There is reason to believe that vaccination has preserved thousands, who from a weak http://pinsoftek.com/wp-content/custom/newspeak/king-lears-character-growth.php would formerly have succumbed to small-pox. Thus Alfred Russel Wallaces Theory Of Natural Selection weak members of civilised societies propagate their kind. No one who Odysseus: Homeric Hero attended to the breeding of domestic animals Off doubt that this must be highly injurious to the race of man.

Alfred Russel Wallace on the Evolutionary Origins of Morality

It is surprising how soon a want of care, or care wrongly directed, leads to the degeneration of a domestic race; but excepting in the case of man himself, hardly any one is so ignorant as to allow his worst animals to breed.

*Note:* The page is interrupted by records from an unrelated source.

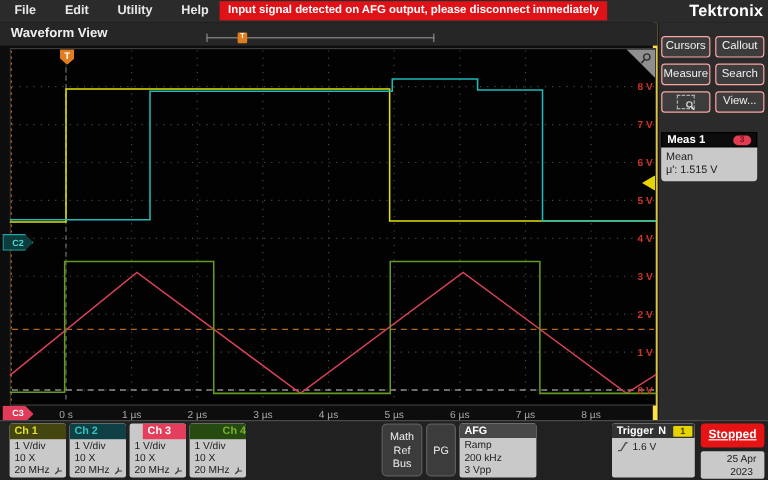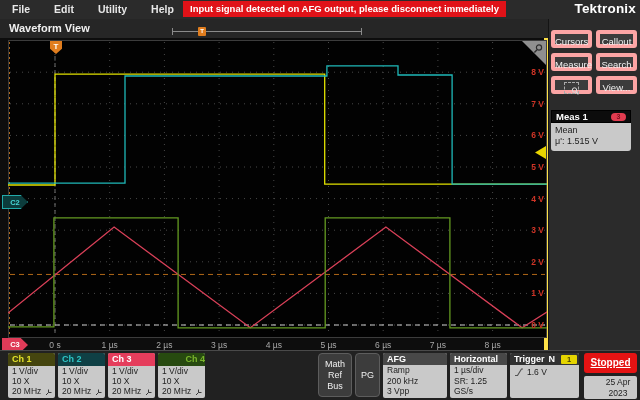--- a/index.html
+++ b/index.html
@@ -33,21 +33,21 @@
   
   .pos-badge { position:absolute; left:-6px; font-size:7.5px; font-weight:700; width:26px; height:14px; line-height:14px; text-align:center;
                clip-path:polygon(0 0,72% 0,100% 50%,72% 100%,0 100%); }
   #c2badge { top:155px; background:#0c3c3c; color:#49d8d8; border:1px solid #2aa; }
   #c3badge { top:298px; background:#e03b58; color:#fff; }
   
   #trig-arrow { position:absolute; right:1px; top:106px; width:11px; height:13px; background:#e8d400; clip-path:polygon(100% 0,100% 100%,0 50%); }
 
   
   #sidebar { position:absolute; left:549px; top:19px; width:91px; height:331px; background:#2b2b2b; }
-  .sbtn { position:absolute; width:41px; height:18px; background:#3c3c3c; border:4px solid #fca5a5; border-radius:3px;
+  .sbtn { position:absolute; width:41px; height:18px; background:#3c3c3c; border:1px solid #fca5a5; border-radius:3px;
           color:#f0f0f0; font-size:9.5px; text-align:center; line-height:16px; }
   .sbtn.icon-btn { line-height:14px; }
   .zoomicon { display:inline-block; width:15px; height:12px; border:1px dashed #aaa; position:relative; margin-top:2px; }
   .zoomicon svg { position:absolute; right:-2px; bottom:-3px; }
 
   #meas { position:absolute; left:2px; top:91px; width:80px; }
   #meas-head { height:13px; background:#0c0c0c; border:1px solid #000; display:flex; align-items:center; justify-content:space-between; padding:0 4px; }
   #meas-title { color:#fff; font-size:9.5px; font-weight:700; }
   #meas-badge { width:15px; height:8px; background:#e23c50; border-radius:4px; color:#7e1020; font-size:7px; font-weight:700; text-align:center; line-height:8px; }
   #meas-body { background:#c9c9c9; border-radius:0 0 3px 3px; padding:2px 4px 4px 4px; color:#1d1d1d; font-size:9px; line-height:11px; }
@@ -200,21 +200,21 @@
     <div class="chbadge" style="left:58px">
       <div class="ch-head" style="background: rgb(15, 64, 69); color: rgb(46, 198, 198);">Ch 2</div>
       <div class="ch-row">1 V/div</div>
       <div class="ch-row">10 X</div>
       <div class="ch-row">20 MHz</div>
       <svg class="probe-ic" width="8" height="8" viewBox="0 0 8 8">
           <path d="M1 7 L3.5 4.5 M3.5 1.5 v3 h3" stroke="#3a3a3a" stroke-width="1" fill="none"></path>
         </svg>
     </div>
     <div class="chbadge" style="left:108px">
-      <div class="ch-head" style="background: rgb(229, 61, 92); color: rgb(255, 255, 255);">Ch 3</div>
+      <div class="ch-head" style="background: rgb(229, 61, 92); color: rgb(255, 255, 255); margin-left: 11px;">Ch 3</div>
       <div class="ch-row">1 V/div</div>
       <div class="ch-row">10 X</div>
       <div class="ch-row">20 MHz</div>
       <svg class="probe-ic" width="8" height="8" viewBox="0 0 8 8">
           <path d="M1 7 L3.5 4.5 M3.5 1.5 v3 h3" stroke="#3a3a3a" stroke-width="1" fill="none"></path>
         </svg>
     </div>
     <div class="chbadge" style="left:158px">
       <div class="ch-head" style="background: rgb(39, 74, 16); color: rgb(122, 181, 44); text-align: right;">Ch 4</div>
       <div class="ch-row">1 V/div</div>
@@ -234,26 +234,20 @@
       <div>PG</div>
     </div>
 
     <div class="panel" style="left:383px;width:64px">
       <div class="panel-head">AFG</div>
       <div class="panel-row">Ramp</div>
       <div class="panel-row">200 kHz</div>
       <div class="panel-row">3 Vpp</div>
     </div>
 
-    <div class="panel" style="left:450px;width:57px">
-      <div class="panel-head">Horizontal</div>
-      <div class="panel-row">1 µs/div</div>
-      <div class="panel-row">SR: 1.25 GS/s</div>
-      <div class="panel-row">RL: 12.5 kpts</div>
-    </div>
 
     <div class="panel" style="left:510px;width:69px">
       <div class="panel-head" id="trig-head">
         <span>Trigger</span>
         <span>N</span>
         <span id="trig-src">1</span>
       </div>
       <div class="panel-row" id="trig-row">
         <svg width="10" height="10" viewBox="0 0 10 10">
             <path d="M1 8.5 h2.5 l4 -6.5 h1.5" stroke="#555" stroke-width="1.2" fill="none"></path>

The aid which we feel impelled to give to the helpless is mainly an incidental result of the instinct of sympathy, which was originally acquired as part of the social instincts, but subsequently rendered, in the manner previously indicated, more tender and more widely diffused.

Alfred Russel Wallaces Theory Of Natural Selection

Nor could we check our sympathy, if so urged by hard reason, without deterioration in the noblest part of our nature. Related material.]